Small Data

lsusr

Probabilistic reasoning starts with priors and then updates them based off of evidence. Artificial neural networks take this to the extreme. You start with deliberately weak priors, then update them with a tremendous quantity of data. I call this "big data".

In this article, I use "big data" to mean the opposite of "small data". By this, "big data" refers to situations with so much training data you can get away with weak priors. Autonomous cars are an example of big data. Financial derivatives trading is an example of small data.
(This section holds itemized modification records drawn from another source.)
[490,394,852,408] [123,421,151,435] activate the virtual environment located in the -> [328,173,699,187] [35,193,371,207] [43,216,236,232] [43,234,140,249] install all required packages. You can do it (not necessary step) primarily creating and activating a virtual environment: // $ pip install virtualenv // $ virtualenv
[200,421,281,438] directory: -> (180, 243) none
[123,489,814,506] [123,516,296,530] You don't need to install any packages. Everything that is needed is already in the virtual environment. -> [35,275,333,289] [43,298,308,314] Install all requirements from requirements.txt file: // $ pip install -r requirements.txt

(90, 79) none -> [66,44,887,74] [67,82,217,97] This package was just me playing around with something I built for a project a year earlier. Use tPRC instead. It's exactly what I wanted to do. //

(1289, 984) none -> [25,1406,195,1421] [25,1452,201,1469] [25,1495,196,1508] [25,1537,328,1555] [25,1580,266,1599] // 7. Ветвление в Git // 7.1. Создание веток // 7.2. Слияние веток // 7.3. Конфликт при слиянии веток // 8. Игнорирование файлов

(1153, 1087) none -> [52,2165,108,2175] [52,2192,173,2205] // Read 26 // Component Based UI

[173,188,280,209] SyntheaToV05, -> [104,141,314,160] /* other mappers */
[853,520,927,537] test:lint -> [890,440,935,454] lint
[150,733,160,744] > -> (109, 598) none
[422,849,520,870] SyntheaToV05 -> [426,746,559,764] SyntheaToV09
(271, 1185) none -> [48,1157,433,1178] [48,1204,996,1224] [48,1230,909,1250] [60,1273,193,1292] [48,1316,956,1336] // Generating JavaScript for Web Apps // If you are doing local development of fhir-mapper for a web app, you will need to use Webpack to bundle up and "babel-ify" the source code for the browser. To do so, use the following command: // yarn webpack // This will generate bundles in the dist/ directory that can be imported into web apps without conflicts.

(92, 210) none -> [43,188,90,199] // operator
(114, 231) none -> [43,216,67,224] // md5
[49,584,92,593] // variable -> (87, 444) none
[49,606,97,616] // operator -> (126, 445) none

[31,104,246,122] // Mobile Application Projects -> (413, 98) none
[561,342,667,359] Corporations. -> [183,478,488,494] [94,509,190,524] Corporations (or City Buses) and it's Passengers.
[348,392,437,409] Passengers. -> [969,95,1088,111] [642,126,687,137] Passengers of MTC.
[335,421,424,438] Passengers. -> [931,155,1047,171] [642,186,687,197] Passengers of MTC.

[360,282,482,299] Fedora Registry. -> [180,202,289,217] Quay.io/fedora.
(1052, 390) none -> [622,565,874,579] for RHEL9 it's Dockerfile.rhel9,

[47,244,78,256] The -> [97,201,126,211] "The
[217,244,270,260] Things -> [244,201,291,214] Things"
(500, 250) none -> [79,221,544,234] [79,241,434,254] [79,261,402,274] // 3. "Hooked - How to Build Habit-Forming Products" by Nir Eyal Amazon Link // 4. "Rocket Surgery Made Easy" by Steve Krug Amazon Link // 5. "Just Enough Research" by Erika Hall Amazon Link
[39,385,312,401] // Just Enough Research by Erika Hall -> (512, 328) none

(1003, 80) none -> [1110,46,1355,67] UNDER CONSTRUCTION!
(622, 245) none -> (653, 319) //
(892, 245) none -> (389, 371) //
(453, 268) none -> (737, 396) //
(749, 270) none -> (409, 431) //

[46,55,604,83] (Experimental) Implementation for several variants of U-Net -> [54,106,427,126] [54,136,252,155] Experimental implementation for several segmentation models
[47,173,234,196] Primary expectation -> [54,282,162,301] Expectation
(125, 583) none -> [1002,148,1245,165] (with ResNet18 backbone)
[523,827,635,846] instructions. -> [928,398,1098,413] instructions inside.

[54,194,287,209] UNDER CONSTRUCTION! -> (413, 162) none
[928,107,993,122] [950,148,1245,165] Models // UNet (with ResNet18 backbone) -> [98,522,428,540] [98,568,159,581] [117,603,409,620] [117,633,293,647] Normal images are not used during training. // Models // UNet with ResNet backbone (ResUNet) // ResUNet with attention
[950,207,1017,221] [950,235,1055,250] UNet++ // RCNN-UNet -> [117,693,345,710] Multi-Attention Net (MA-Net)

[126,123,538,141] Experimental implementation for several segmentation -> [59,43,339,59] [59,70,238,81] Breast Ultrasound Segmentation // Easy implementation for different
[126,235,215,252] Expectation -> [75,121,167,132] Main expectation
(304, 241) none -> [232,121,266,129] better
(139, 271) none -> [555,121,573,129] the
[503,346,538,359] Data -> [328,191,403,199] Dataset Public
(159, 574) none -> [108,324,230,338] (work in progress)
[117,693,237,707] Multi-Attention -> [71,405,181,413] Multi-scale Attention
The most powerful recent advances in machine learning, such as neural networks, all use big data. Machine learning is good at fields where data plentiful, such as in identifying photos of cats, or where data can be cheaply manufactured, such as in playing videogames. "Plentiful data" is a relative term. Specifically, it's a measurement of the quantity of training data relative to the size (complexity) of the search space.

Do you see the problem?

Physical reality is an upper bound on data collection. Even if "data" is just a number stored momentarily on a CPU's register there is a hard physical limit to how much we can process. In particular, our data will never scale faster than where $x$ is the diameter of our computer in its greatest spacetime dimension. $O (x^{4})$ is polynomial time.

Machine learning search spaces are often exponential or hyperexponential. If your search space is exponential and you collect data polynomially then your data is sparse. When you have sparse data, you must compensate with strong priors. Big data uses weak priors. Therefore big data approaches to machine learning cannot, in general, handle small data.

Statistical Bias

Past performance is no guarantee of future results.

Suppose you want to estimate the mean variance $σ^{2}$ of a Gaussian distribution. You could sample $n$ points and then compute the mean variance of them.

$σ = \sqrt{\frac{\sum_{i = 1}^{n} (x_{i} - ¯ x)^{2}}{n}}$

If you did you'd be wrong. In particular, you'd underestimate the mean variance by a factor of $\frac{n}{n - 1}$ . The equation for standard deviation $s$ corrects for this and uses $n - 1$ in the denominator.

$s = \sqrt{\frac{\sum_{i = 1}^{n} (x_{i} - ¯ x)^{2}}{n - 1}}$

An estimate of the variance of a Gaussian distribution based solely on historical data, without adjusting for statistical bias bias will underestimate the mean variance of the underlying distribution.

$s^{2} = \frac{n}{n - 1} σ^{2}$

Underestimating mean variance by a factor of $\frac{n}{n - 1}$ can be solved by throwing training data at the problem because a factor of $\frac{n}{n - 1}$ vanishes as $n$ approaches infinity. Other learning environments are not so kind.

Divergent Series

Big data uses weak priors. Correcting for bias is a prior. Big data approaches to machine learning therefore have no built-in method of correcting for bias^[1]. Big data thus assumes that historical data is representative of future data.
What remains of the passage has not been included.